A votre avis, quels furent les meilleurs attaquants du football tunisien ?

Je vais citer des attaquants et des milieux à vocation offensive. Chaibi, donc, mais aussi Abdessalam Chaâtani qui n’a pas eu sa chance en équipe nationale, Othmane Jenayah, le Cabiste Joulak, Aleya Sassi, Mongi Delhoum, Lahmar, Adhouma, Agrebi, Tarek, Mohieddine, Temime… Tous des joueurs hors norme.

Plus généralement, quels sont les plus grands joueurs tunisiens de tous les temps ?

Noureddine Diwa et Tahar Chaibi. Agrebi, Tarek, Temime et Mohieddine aussi dans la génération qui a suivi.

Et dans la génération actuelle ?

Je n’en vois pas. Les joueurs actuels, je les trouve «formatés» et «mécanisés». Où sont passés les milliards dépensés dans les centres de formation ? De nos jours, la recette est simple: le club dépense des millions pour recruter des joueurs prêts.

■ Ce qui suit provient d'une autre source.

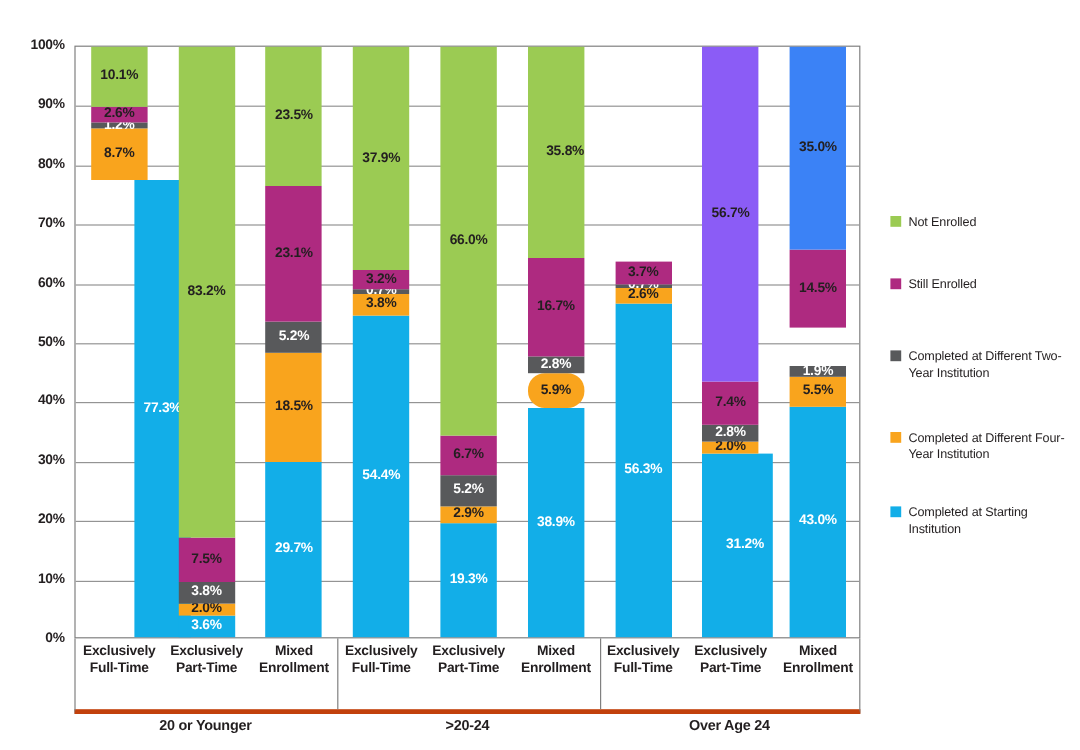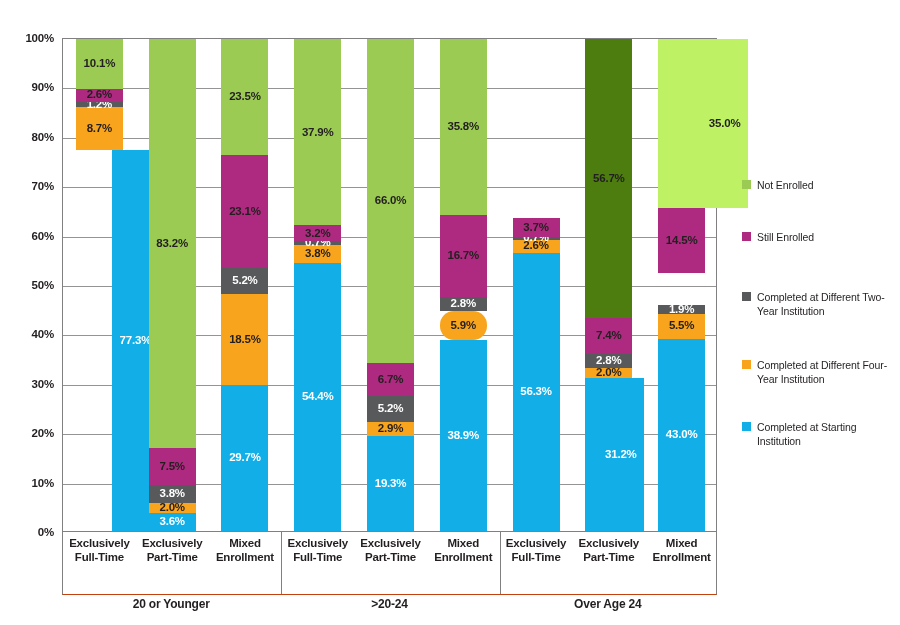--- a/index.html
+++ b/index.html
@@ -86,21 +86,21 @@
 
   
   .cat-axis {
     position: absolute;
     left: 62px;
     top: 532px;
     width: 655px;
     height: 63px;
     border-left: 1px solid #808080;
     border-right: 1px solid #808080;
-    border-bottom: 1px solid #c2410c;
+    border-bottom: 4px solid #c2410c;
     box-sizing: border-box;
   }
   .cat-label {
     position: absolute;
     top: 4px;
     text-align: center;
     font-size: 11.5px;
     font-weight: bold;
     color: #231f20;
     line-height: 1.22;
@@ -279,21 +279,21 @@
           </div>
           <div class="seg" style="background: rgb(249, 164, 29); height: 29.146px; border-radius: 14px;">
             <span class="seg-label" style="color: rgb(35, 31, 32);">5.9%</span>
           </div>
           <div class="seg" style="background: rgb(88, 89, 91); height: 13.832px;">
             <span class="seg-label" style="color: rgb(255, 255, 255); position: absolute; left: 50%; top: 50%; transform: translate(-50%, -50%);">2.8%</span>
           </div>
           <div class="seg" style="background: rgb(174, 42, 128); height: 82.498px;">
             <span class="seg-label" style="color: rgb(35, 31, 32);">16.7%</span>
           </div>
-          <div class="seg" style="background: rgb(155, 203, 83); height: 176.852px;">
+          <div class="seg" style="background: rgb(155, 203, 83); height: 176.852px; justify-content: flex-end;">
             <span class="seg-label" style="color: rgb(35, 31, 32);">35.8%</span>
           </div>
         </div>
         <div class="bar" style="left: 449.556px; width: 47px;">
           <div class="seg" style="background: rgb(18, 174, 232); height: 278.122px;">
             <span class="seg-label" style="color: rgb(255, 255, 255);">56.3%</span>
           </div>
           <div class="seg" style="background: rgb(249, 164, 29); height: 12.844px;">
             <span class="seg-label" style="color: rgb(35, 31, 32); position: absolute; left: 50%; top: 50%; transform: translate(-50%, -50%);">2.6%</span>
           </div>
@@ -310,38 +310,38 @@
           </div>
           <div class="seg" style="background: rgb(249, 164, 29); height: 9.88px;">
             <span class="seg-label" style="color: rgb(35, 31, 32); position: absolute; left: 50%; top: 50%; transform: translate(-50%, -50%);">2.0%</span>
           </div>
           <div class="seg" style="background: rgb(88, 89, 91); height: 13.832px;">
             <span class="seg-label" style="color: rgb(255, 255, 255); position: absolute; left: 50%; top: 50%; transform: translate(-50%, -50%);">2.8%</span>
           </div>
           <div class="seg" style="background: rgb(174, 42, 128); height: 36.556px;">
             <span class="seg-label" style="color: rgb(35, 31, 32);">7.4%</span>
           </div>
-          <div class="seg" style="background: #4d7c0f; height: 280.098px;">
+          <div class="seg" style="background: #8b5cf6; height: 280.098px;">
             <span class="seg-label" style="color: rgb(35, 31, 32);">56.7%</span>
           </div>
         </div>
         <div class="bar" style="left: 595.111px; width: 47px;">
           <div class="seg" style="background: rgb(18, 174, 232); height: 212.42px;">
             <span class="seg-label" style="color: rgb(255, 255, 255);">43.0%</span>
           </div>
           <div class="seg" style="background: rgb(249, 164, 29); height: 27.17px;">
             <span class="seg-label" style="color: rgb(35, 31, 32);">5.5%</span>
           </div>
           <div class="seg" style="background: rgb(88, 89, 91); height: 9.386px; margin-top: 32px;">
             <span class="seg-label" style="color: rgb(255, 255, 255); position: absolute; left: 50%; top: 50%; transform: translate(-50%, -50%);">1.9%</span>
           </div>
           <div class="seg" style="background: rgb(174, 42, 128); height: 71.63px;">
             <span class="seg-label" style="color: rgb(35, 31, 32);">14.5%</span>
           </div>
-          <div class="seg" style="background: #bef264; height: 187px; padding-left: 43px;">
+          <div class="seg" style="background: #3b82f6; height: 187px;">
             <span class="seg-label" style="color: rgb(35, 31, 32);">35.0%</span>
           </div>
         </div>
       </div>
   </div>
 
   <div class="cat-axis">
       <div class="cat-label" style="left: 0px; width: 72.7778px;">
         <div>Exclusively</div>
         <div>Full-Time</div>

Les intermédiaires sont au passage rémunérés. Ils prennent également leur part du gâteau. Il est vrai que l’argent a d’une certaine façon souillé le foot. Par ailleurs, nos équipes des jeunes ne participent plus aux tournois internationaux (Rijeka, Cannes….).

Quels furent vos entraîneurs ?

Hmid Dhib et Moncef Gabrane chez les jeunes. Puis Rachid Turki, Ahmed Belffoul et encore Hmid Dhib chez les seniors. Baba Hmid était le meilleur parmi eux.

Pourtant, il a une réputation de ne pas être tendre avec ses joueurs auxquels il lui arrivait de donner une bastonnade …

Oui, autant Hmid Dhib est sévère autant il est juste. Une fois, alors que j’étais encore junior, dans un match amical contre le Stade Tunisien, j’ai eu une altercation avec Brahim Kerrit qui était en fin de carrière. Notre entraîneur Dhib m’asséna une belle gifle.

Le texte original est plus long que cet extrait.